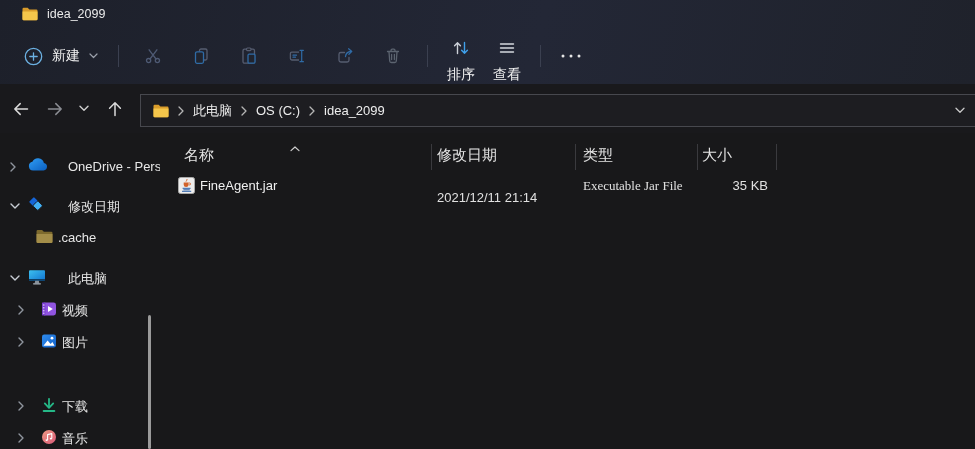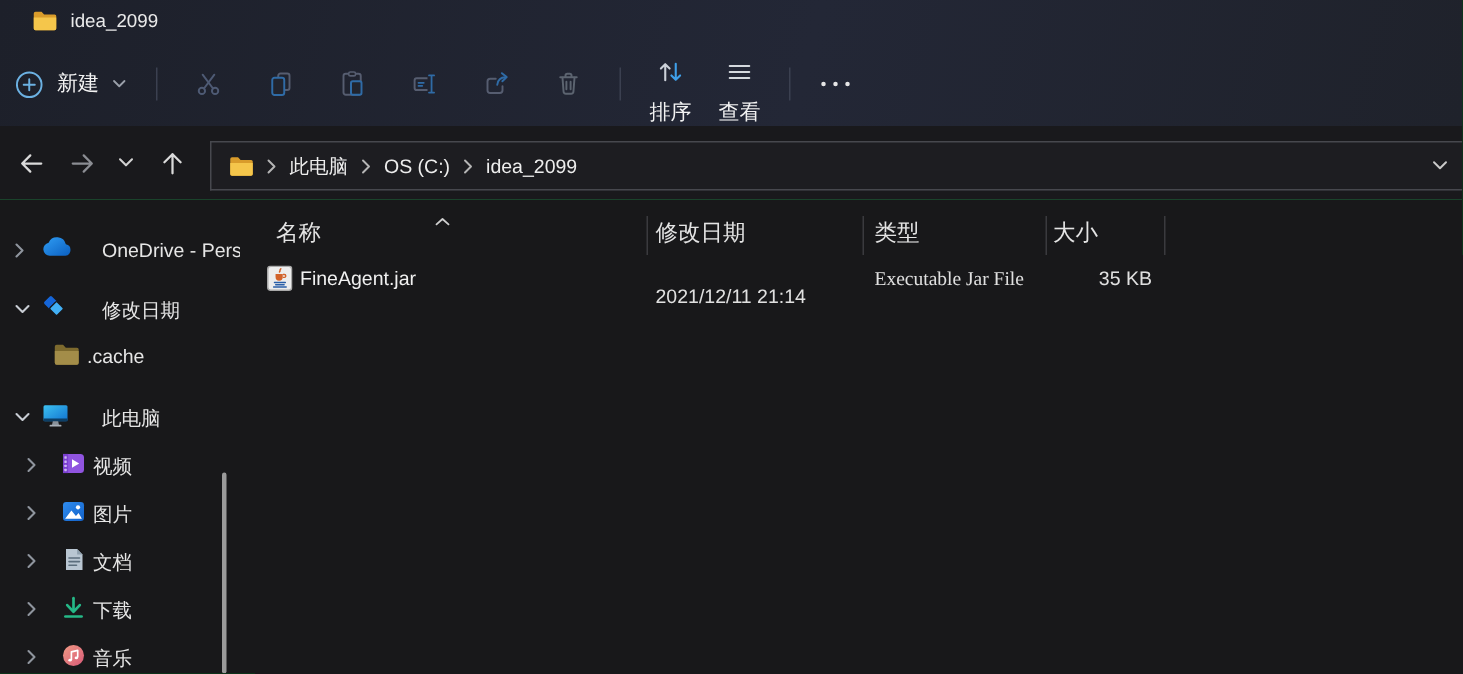--- a/index.html
+++ b/index.html
@@ -1,24 +1,24 @@
 <!DOCTYPE html>
 <html><head>
 <meta charset="utf-8">
 <style>
   html,body{margin:0;padding:0;background:#000;}
   *{box-sizing:border-box;font-family:"Liberation Sans","DejaVu Sans",sans-serif;}
-  .window{position:relative;width:975px;height:449px;overflow:hidden;background:#22c55e;color:#ececec;}
+  .window{position:relative;width:975px;height:449px;overflow:hidden;background:#4c1d95;color:#ececec;}
 
   
   .topchrome{position:absolute;left:0;top:0;width:975px;height:84px;
     background:linear-gradient(105deg,#1d202a 0%,#232736 55%,#1f222b 100%);}
   .titlebar{position:absolute;left:0;top:0;width:975px;height:28px;display:flex;align-items:center;padding-left:22px;}
   .titlebar .ttl{margin-left:9px;font-size:12.5px;color:#eaeaea;}
-  .toolbar{position:absolute;left:0;top:28px;width:787px;height:56px;display:flex;align-items:center;}
+  .toolbar{position:absolute;left:0;top:28px;width:787px;height:56px;display:flex;align-items:center;padding-left:14px;}
   .tbbtn{display:flex;align-items:center;border-radius:5px;height:36px;}
   .newbtn{padding:0 10px;gap:9px;}
   .newbtn .lbl{font-size:14px;color:#f2f2f2;}
   .icobtn{width:40px;justify-content:center;margin:0 4px;}
   .tbsep{width:1px;height:22px;background:#3b4050;margin:0 10px;}
   .lblbtn{padding:0 9px;gap:8px;flex-direction:column;}
   .lblbtn .lbl{font-size:14px;color:#f2f2f2;}
   .morebtn{width:40px;justify-content:center;}
 
   
@@ -354,35 +354,20 @@
                 </linearGradient>
               </defs>
               <rect x="1" y="1.6" width="14" height="12.8" rx="2.2" fill="url(#pcg)"></rect>
               <circle cx="11" cy="5.2" r="1.4" fill="#fff"></circle>
               <path d="M2.4 12.8l4.2-5.4 3 3.6 1.8-2 2.2 3.8z" fill="#fff"></path>
             </svg>
           </span>
         <span class="slabel">图片</span>
       </div>
 
-      <div class="siderow lv2" style="top:225px">
-        <span class="chev">
-            <svg width="6" height="10" viewBox="0 0 6 10" fill="none" stroke="#8f959e" stroke-width="1.4" stroke-linecap="round" stroke-linejoin="round">
-              <path d="M1 1l4 4-4 4"></path>
-            </svg>
-          </span>
-        <span class="sic" style="left:43px">
-            <svg width="13" height="16" viewBox="0 0 13 16">
-              <path d="M1 1h7.4L12 4.6V15H1z" fill="#b9c6d2"></path>
-              <path d="M8.4 1 12 4.6H8.4z" fill="#8fa0ae"></path>
-              <path d="M3 7h7M3 9.4h7M3 11.8h5" stroke="#5c6e7d" stroke-width="1.1" stroke-linecap="round"></path>
-            </svg>
-          </span>
-        <span class="slabel">文档</span>
-      </div>
 
       <div class="siderow lv2" style="top:257px">
         <span class="chev">
             <svg width="6" height="10" viewBox="0 0 6 10" fill="none" stroke="#8f959e" stroke-width="1.4" stroke-linecap="round" stroke-linejoin="round">
               <path d="M1 1l4 4-4 4"></path>
             </svg>
           </span>
         <span class="sic">
             <svg width="16" height="16" viewBox="0 0 16 16" fill="none" stroke="#25b887" stroke-width="1.8" stroke-linecap="round" stroke-linejoin="round">
               <path d="M8 1.8v8.4"></path>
___
**Task brief:** Check each line of the material for "align". Copy the ones that have it.

**Problem solution:**
   .titlebar{position:absolute;left:0;top:0;width:975px;height:28px;display:flex;align-items:center;padding-left:22px;}
-  .toolbar{position:absolute;left:0;top:28px;width:787px;height:56px;display:flex;align-items:center;}
+  .toolbar{position:absolute;left:0;top:28px;width:787px;height:56px;display:flex;align-items:center;padding-left:14px;}
   .tbbtn{display:flex;align-items:center;border-radius:5px;height:36px;}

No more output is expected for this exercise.